Das TTIP soll so etwas wie eine Wirtschafts-NATO werden. Eine Gewaltnummer, die von Lori Wallach, der Chefin der größten Verbraucher-Schutzorganisation der Welt "Public Citizen", als "die große Unterwerfung“ der Teilnehmerstaaten unter die Interessen von Großkonzernen und als "Staatsstreich in Zeitlupe“ bezeichnet wurde. Das ist jene Freiheit, die Frau Merkel auch für die Ukraine herbeisehnt.

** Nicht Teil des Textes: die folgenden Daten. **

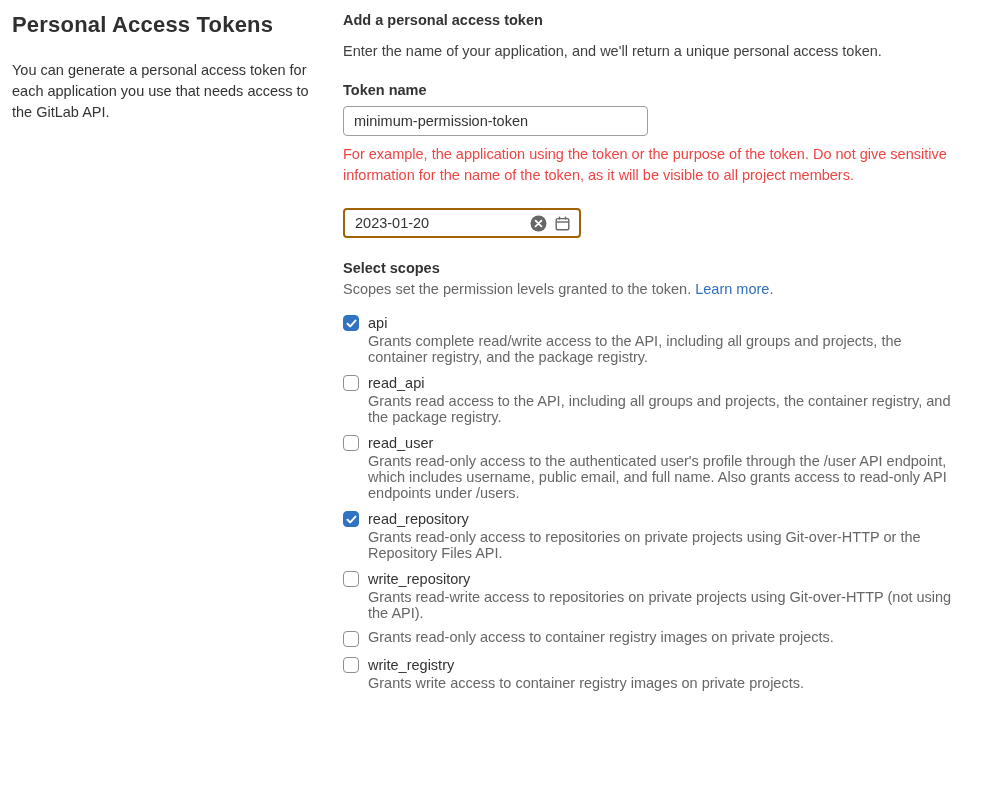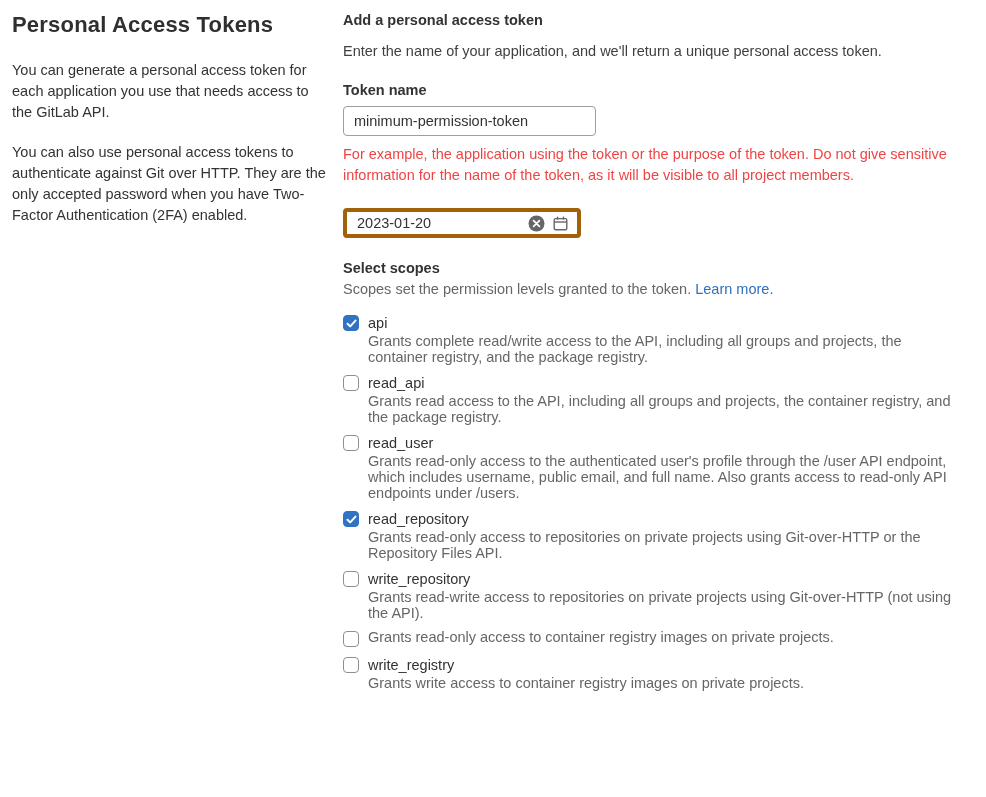--- a/index.html
+++ b/index.html
@@ -64,7 +64,7 @@
   }
   .text-input {
     display: block;
-    width: 253px;
+    width: 305px;
     height: 30px;
     border: 1px solid #9e9e9e;
     border-radius: 4px;

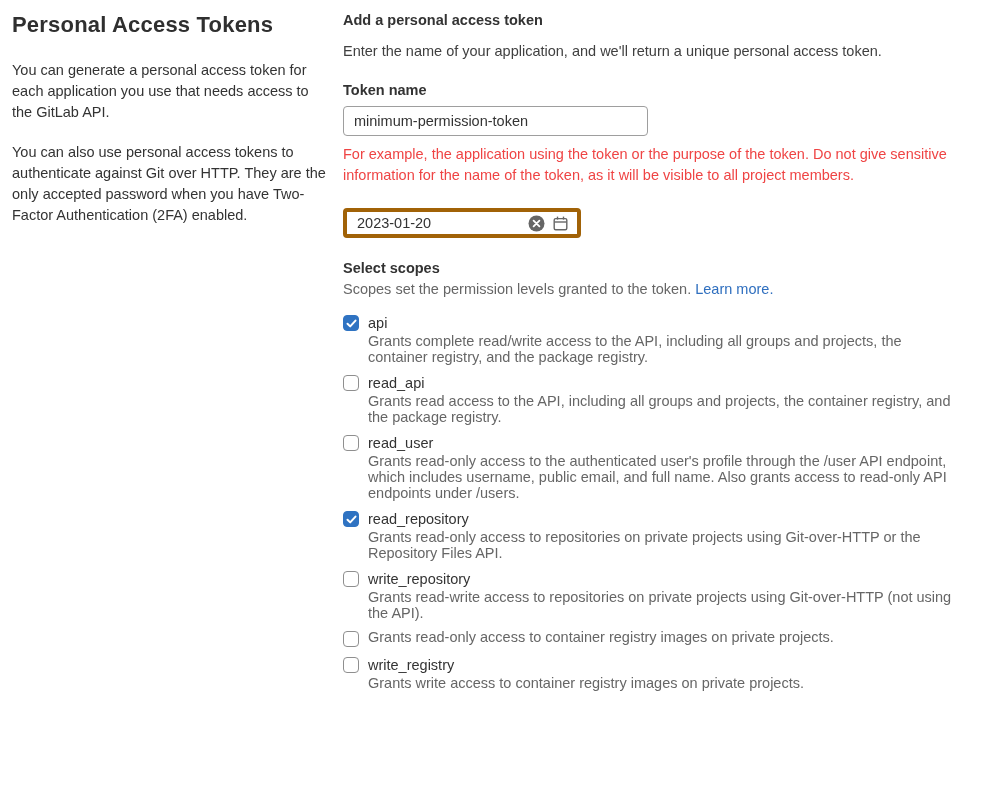--- a/index.html
+++ b/index.html
@@ -181,7 +181,6 @@
   <aside class="sidebar">
     <h1>Personal Access Tokens</h1>
     <p>You can generate a personal access token for each application you use that needs access to the GitLab API.</p>
-    <p>You can also use personal access tokens to authenticate against Git over HTTP. They are the only accepted password when you have Two-Factor Authentication (2FA) enabled.</p>
   </aside>
 
   <main class="main">

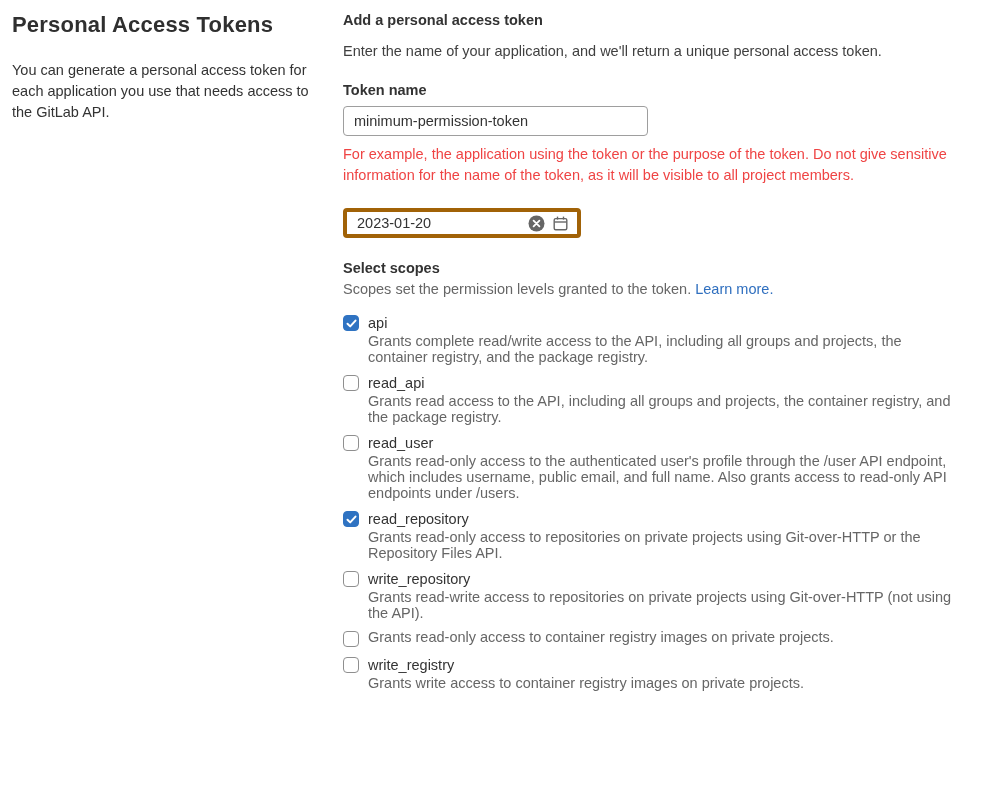--- a/index.html
+++ b/index.html
@@ -86,7 +86,7 @@
     align-items: center;
     width: 238px;
     height: 30px;
-    border: 4px solid #a16207;
+    border: 2px solid #a16207;
     border-radius: 4px;
     background: #fff;
     padding: 0 8px 0 10px;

Erst ein auch von Frank Walter Steinmeier orchestrierter Staatsstreich, danach die Aufnahme in die NATO, begleitet von einer feindlichen Übernahme durch den IWF (Internationalen Währungsfonds), um dann endgültig durch das TTIP von den Resten der Souveränität befreit zu werden, weil ja die zur Zeit einzig gültige, hehre, menschenrechtlich verbriefte Freiheit im Handel liegt. Arme Ukraine. Sie braucht dringend eine Revolution. Nur orange sollte sie besser nicht sein.